Corruption is on the upsurge in this country because public financial management and accountability has historically not been a high priority. There was a time when the person in charge of public financial management carried the designation “principal finance and establishment officer”. These people had no training in finance and accounting.

On the advice of the World Bank and the International Monetary Fund, the position was abolished and replaced by the cadre known as “finance officers”, most of whom were former district commissioners with no professional training in accounting and finance.

Today, the National Treasury is basically run by economists. There are very few qualified accountants in the employ of the institution charged with running our public financial management systems.

Mr Martin Oduor Otieno is the only professional accountant to have served as permanent secretary at the Treasury. The rest were either former district commissioners or economists.

Truth be told, public financial management in Kenya is weak. Why do I say so? Because public financial management is about recording, classifying, analysing, and reporting. In South Africa, every ministry is required to produce audited accounts three months after year-end.

In Kenya, you would be lucky to see a ledger of all assets owned by a government ministry. How often do we come across the consolidated accounts of the whole government? Yet we all know that financial reporting is the heart of financial management.

Today, the government touts the Integrated Financial Management Information System (IFMIS) as a major success. Yet it is well known that in terms of generating information critical to financial management, IFMIS is way inferior when compared to core banking systems which most banks use or enterprise resource planning (ERP), which many corporate companies use.

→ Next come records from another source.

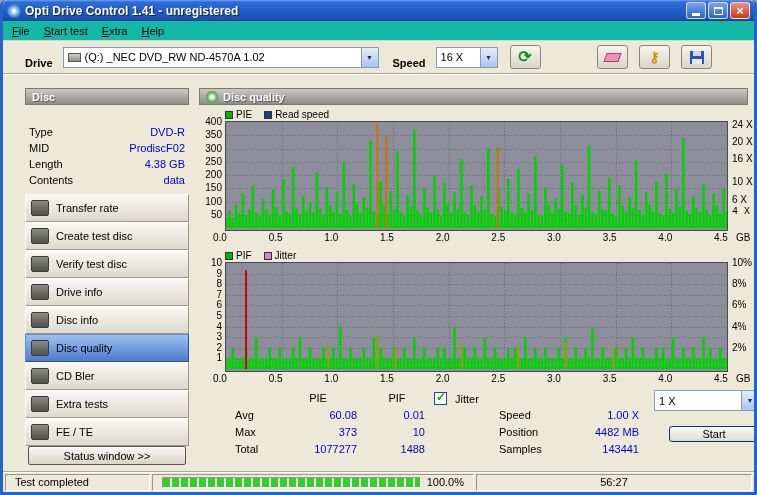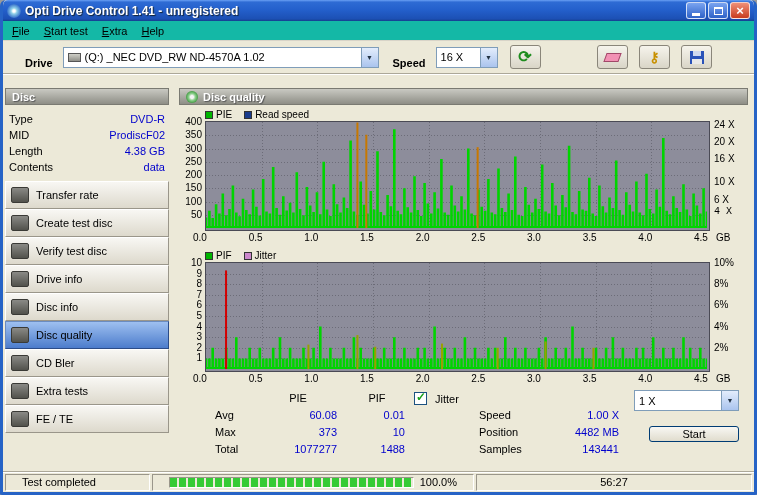"Disc" .content { padding-left: none -> 20px }
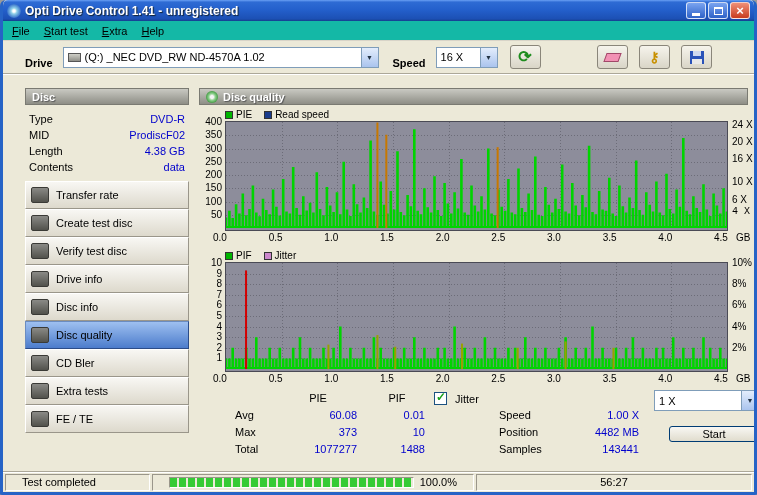"Type" .info-table { margin: 6px 4px 6px 4px -> 19px 4px 6px 4px }
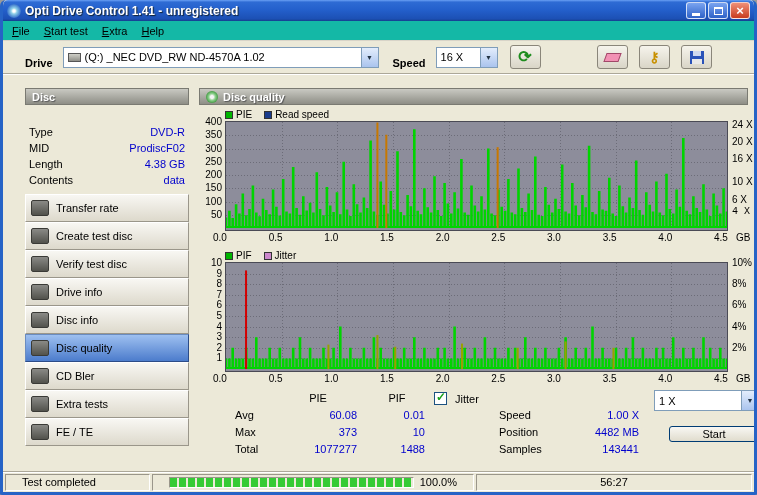"Status window >>" div.status-btn { html: none -> <div> <span>Status window &gt;&gt;</span> </div> }
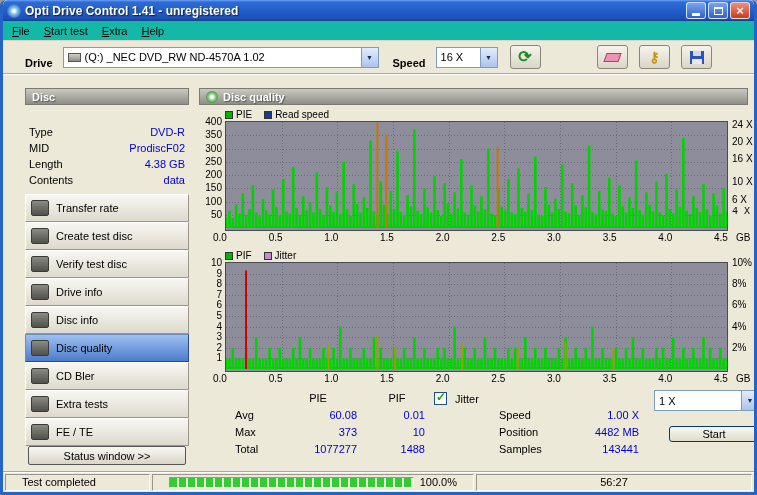"Test completed" .sb-cell { padding: 0 16px -> 0 9px }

Why is the government finding it difficult to institute a system that centralises procurement of common user items? Considering its size, the government should be purchasing common user items way below market rates.

I read that in the United States, the General Service Administration purchases common user items for the government at 30 per cent below market rate. Our supplies branch at the department of Public Works became moribund several years ago.

Let us put public finance management at the top of the agenda.